> _ACTION ITEM_:
Within the records, how many lines hold the word "center"? State that number alone.

☆ ☆ ☆ ☆ ☆

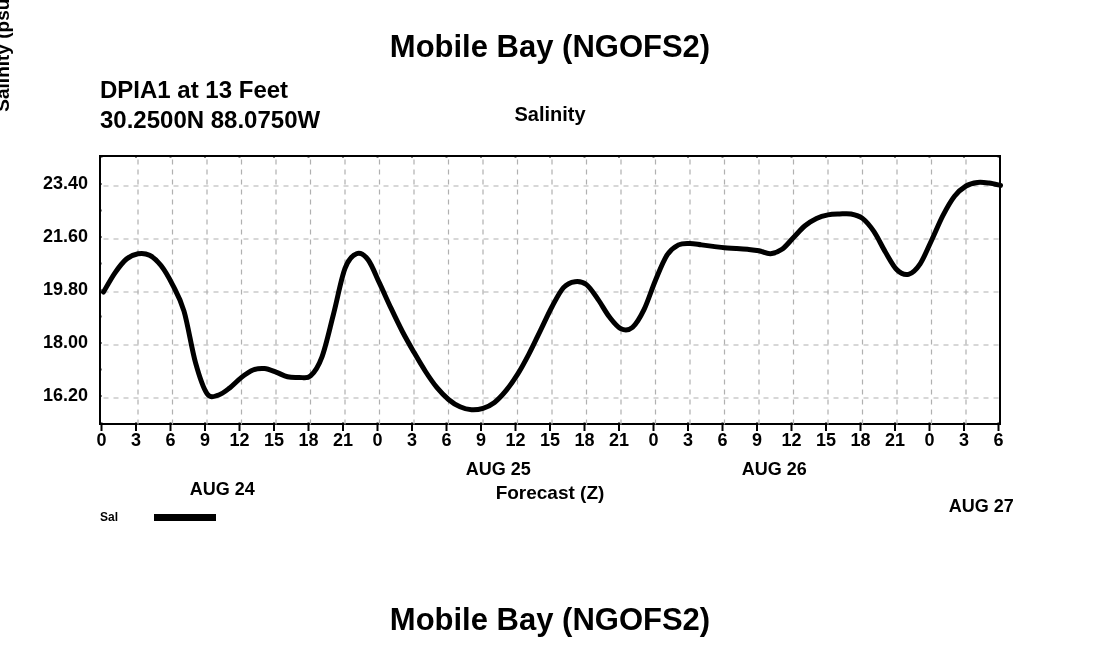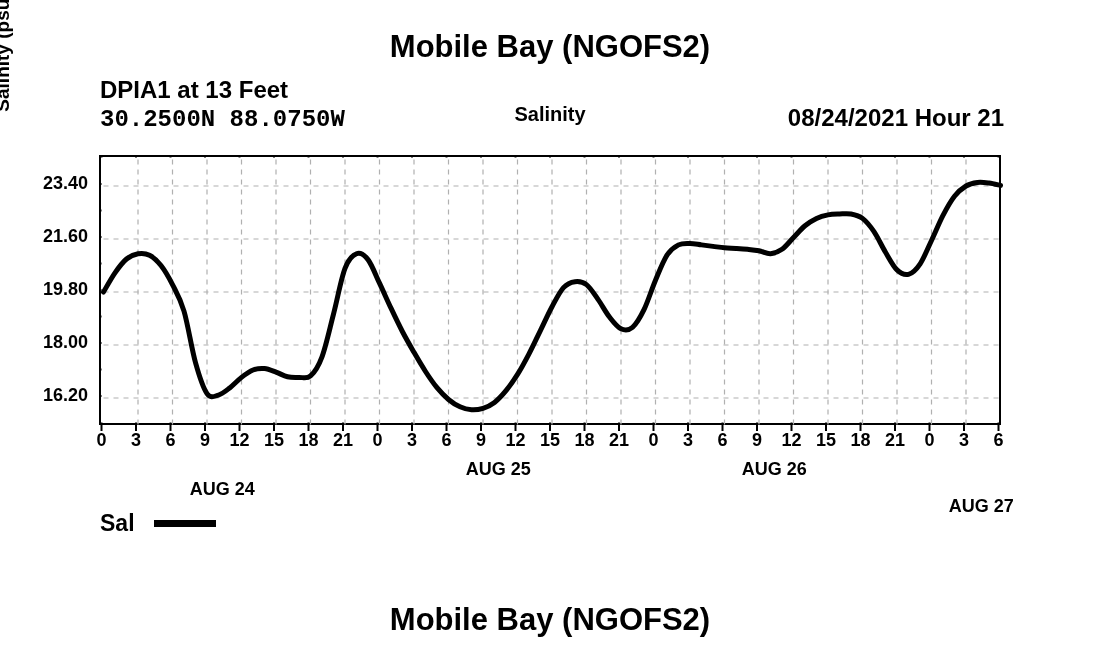--- a/index.html
+++ b/index.html
@@ -35,7 +35,7 @@
     white-space: nowrap;
   }
   #station-line   { left: 100px; top: 76px; }
-  #latlon-line    { left: 100px; top: 106px; font-family: Liberation Mono, monospace; }
+  #latlon-line    { left: 100px; top: 106px; }
   #subtitle-line  { left: 0; right: 0; top: 103px; text-align: center; font-size: 20px; }
   #datestamp-line { right: 96px; top: 104px; }
 

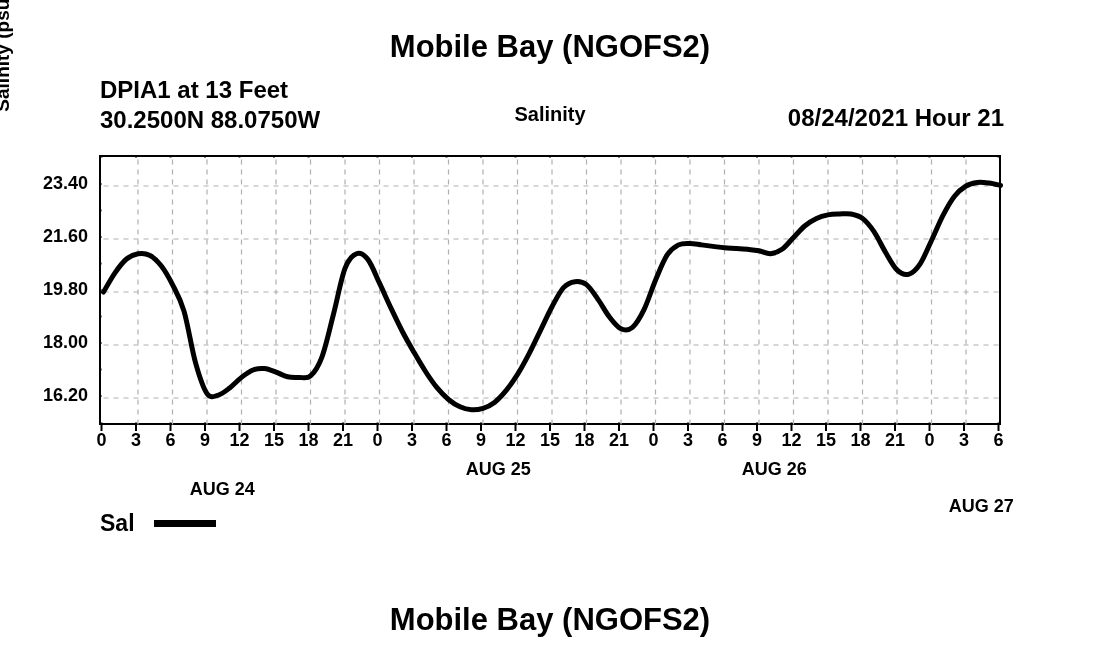--- a/index.html
+++ b/index.html
@@ -132,7 +132,6 @@
   <div class="meta" id="station-line">DPIA1 at 13 Feet</div>
   <div class="meta" id="latlon-line">30.2500N  88.0750W</div>
   <div class="meta" id="subtitle-line">Salinity</div>
-  <div class="meta" id="datestamp-line">08/24/2021 Hour 21</div>
 
   <div id="y-axis-title">Salinity (psu)</div>
 

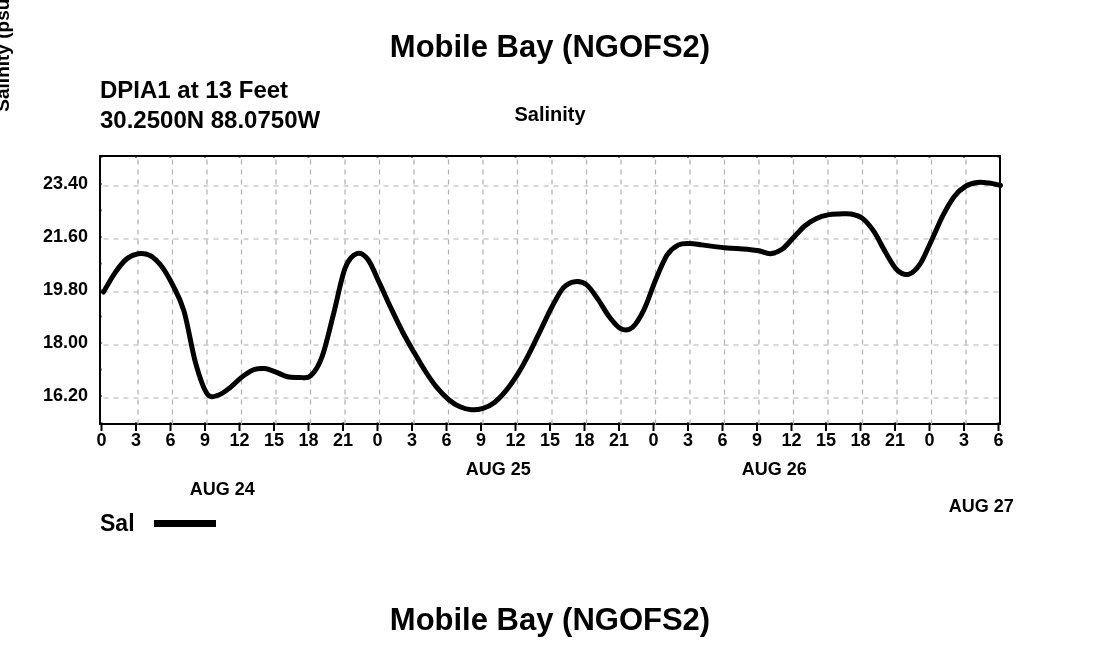--- a/index.html
+++ b/index.html
@@ -287,6 +287,7 @@
       <div class="x-day-label" style="left: 981.25px; margin-top: 37px;">AUG 27</div>
     </div>
 
+  <div id="x-axis-title">Forecast (Z)</div>
 
   <div id="legend">
     <span id="legend-label">Sal</span>

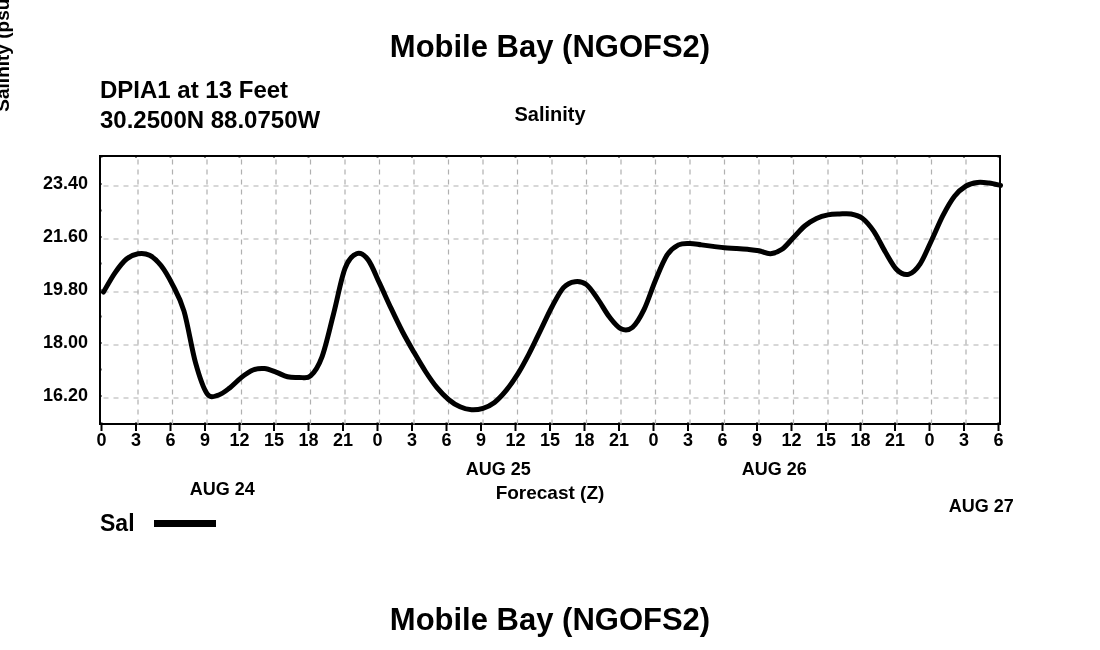--- a/index.html
+++ b/index.html
@@ -112,7 +112,7 @@
     align-items: center;
   }
   #legend-label {
-    font-size: 23px;
+    font-size: 12px;
     font-weight: bold;
     width: 54px;
   }

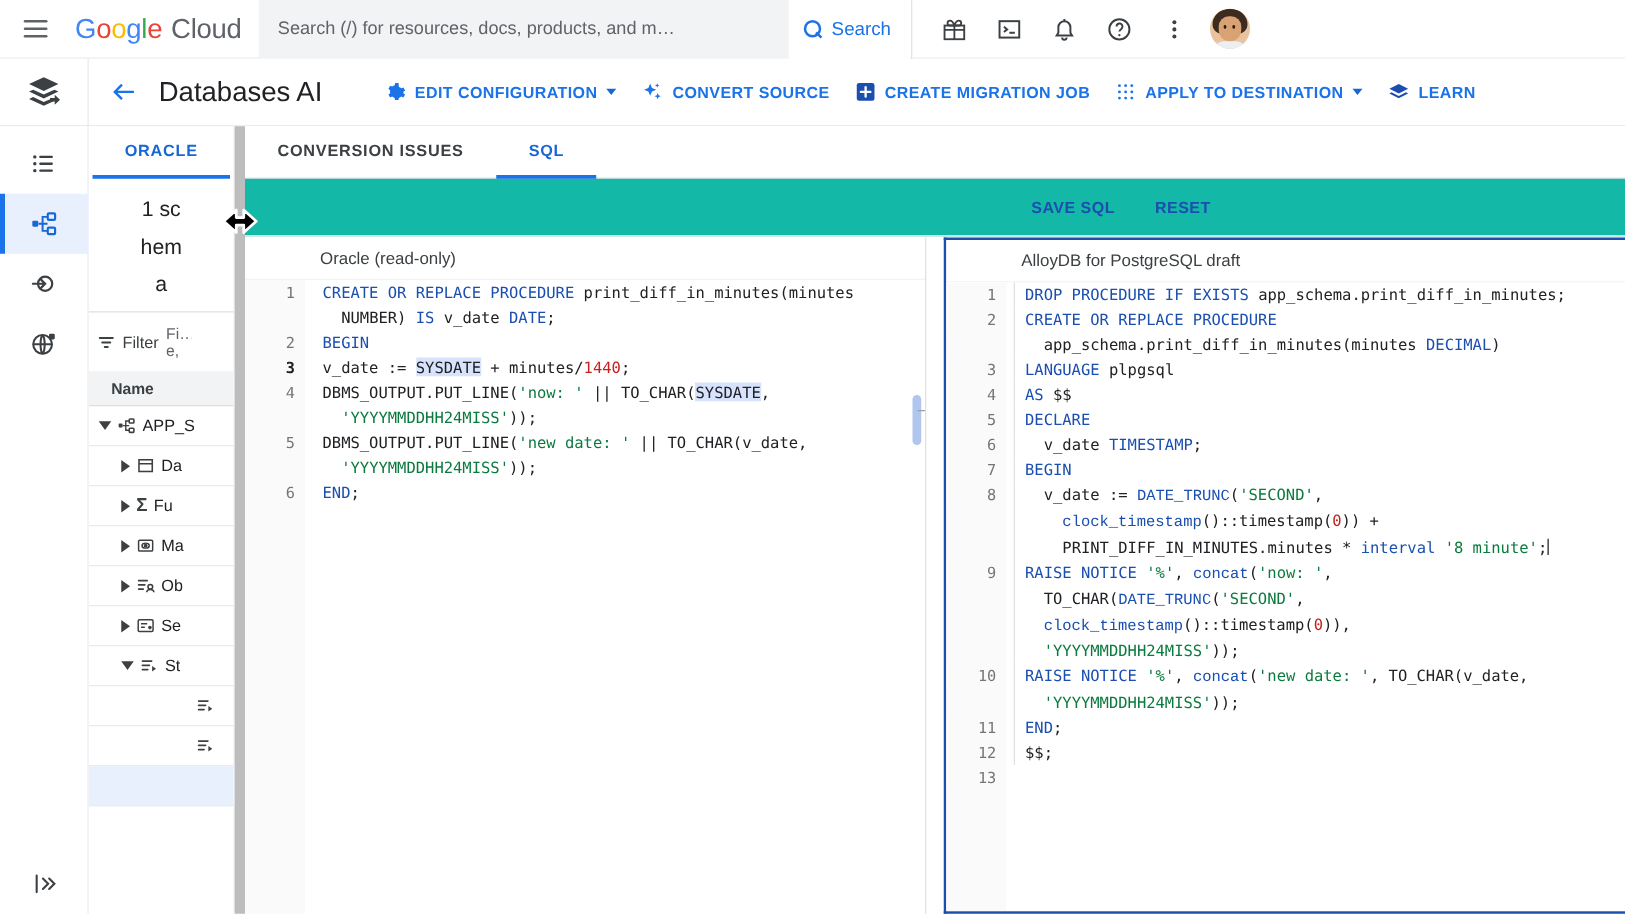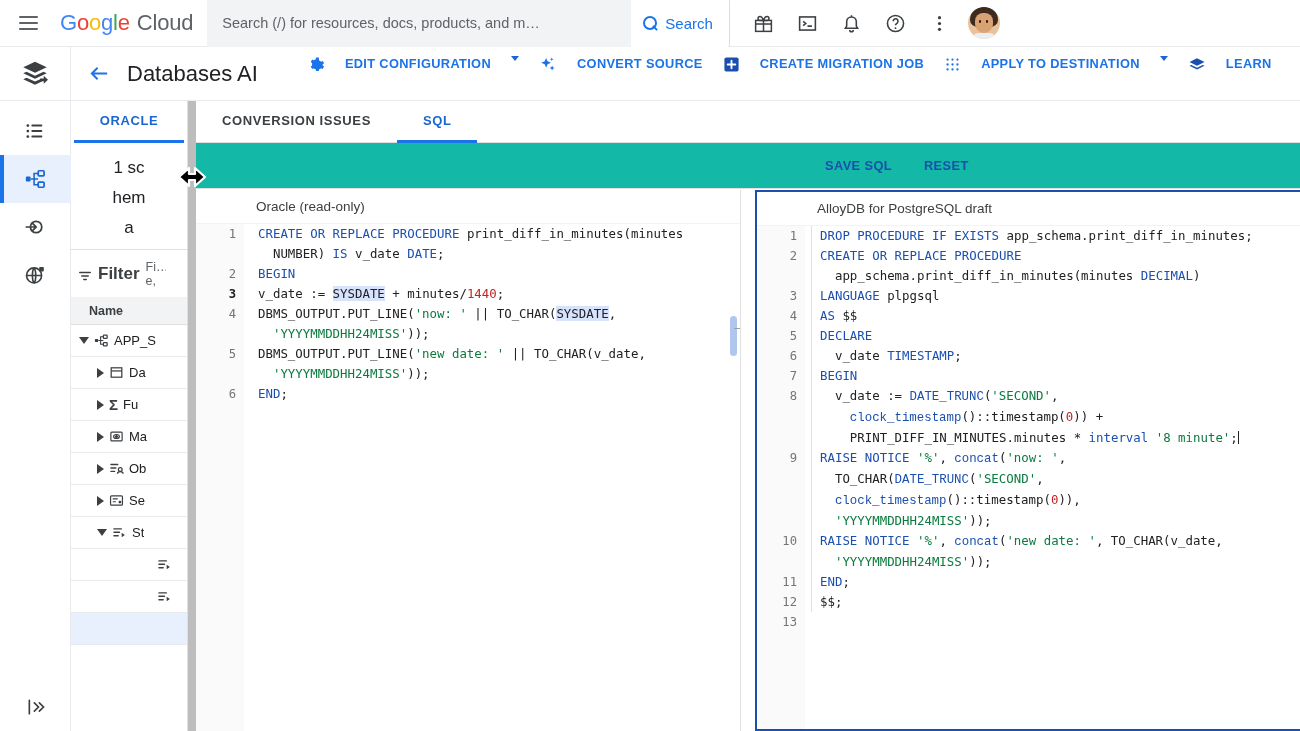--- a/index.html
+++ b/index.html
@@ -89,7 +89,7 @@
   .pagetitle { font-size:22px;color:#202124;margin-left:8px;white-space:nowrap; }
 
   .hbtn {
-    display:flex; gap:20px; height:36px; padding:0 10px;
+    display:flex; align-items:center; gap:7px; height:36px; padding:0 10px;
     color:#1a73e8; font-size:12.8px; font-weight:600; letter-spacing:.35px;
     cursor:pointer; border-radius:4px; white-space:nowrap;
   }

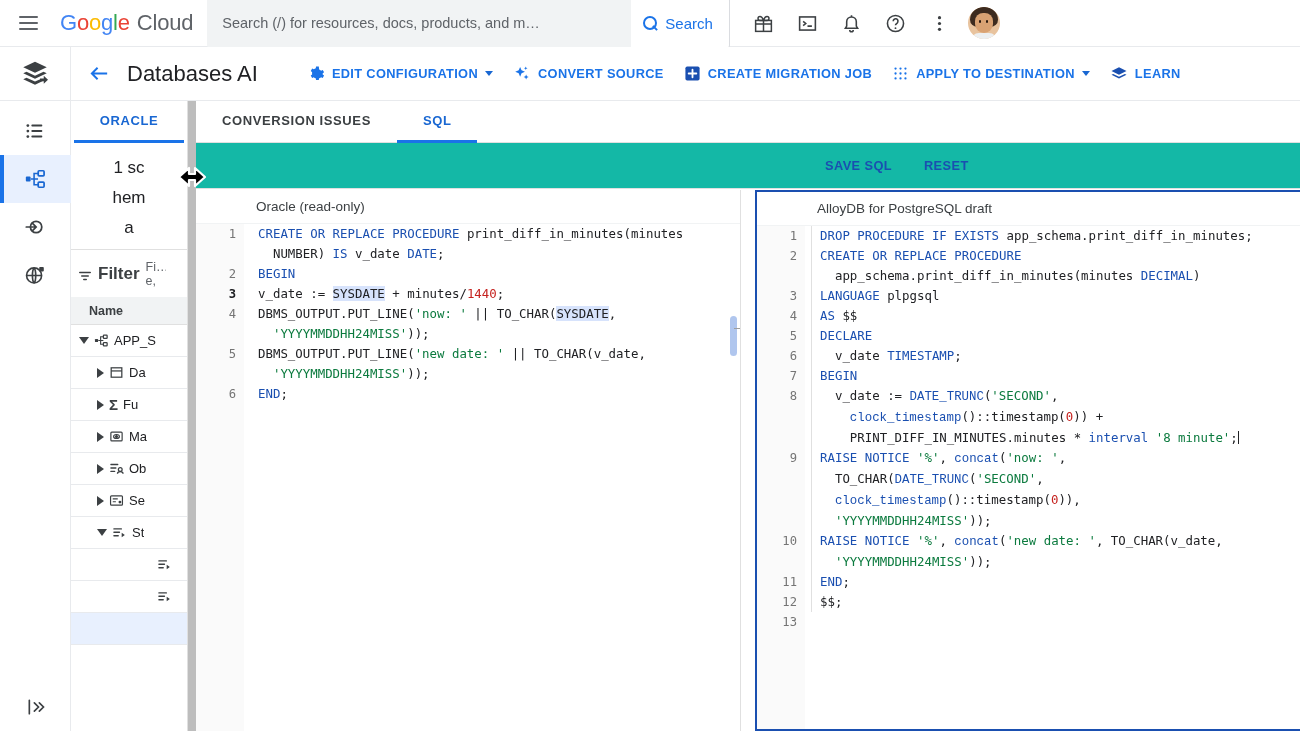--- a/index.html
+++ b/index.html
@@ -129,7 +129,7 @@
     border-top:1px solid #e0e0e0; height:48px; display:flex; align-items:center;
     gap:6px; padding: 0 6px; overflow:hidden;
   }
-  .filterbtn { display:flex; align-items:flex-end; gap:5px; font-size:17px; color:#3c4043; cursor:pointer; font-weight:700;}
+  .filterbtn { display:flex; align-items:flex-start; gap:5px; font-size:13px; color:#3c4043; cursor:pointer; font-weight:400;}
   .filterph { font-size:12.5px; color:#5f6368; line-height:14px; width:20px; overflow:hidden; }
   .nameheader {
     height:28px; background:#f1f3f4; display:flex; align-items:center;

☆ ☆ ☆ ☆ ☆

> _ANSWER TO THIS PROBLEM_:
5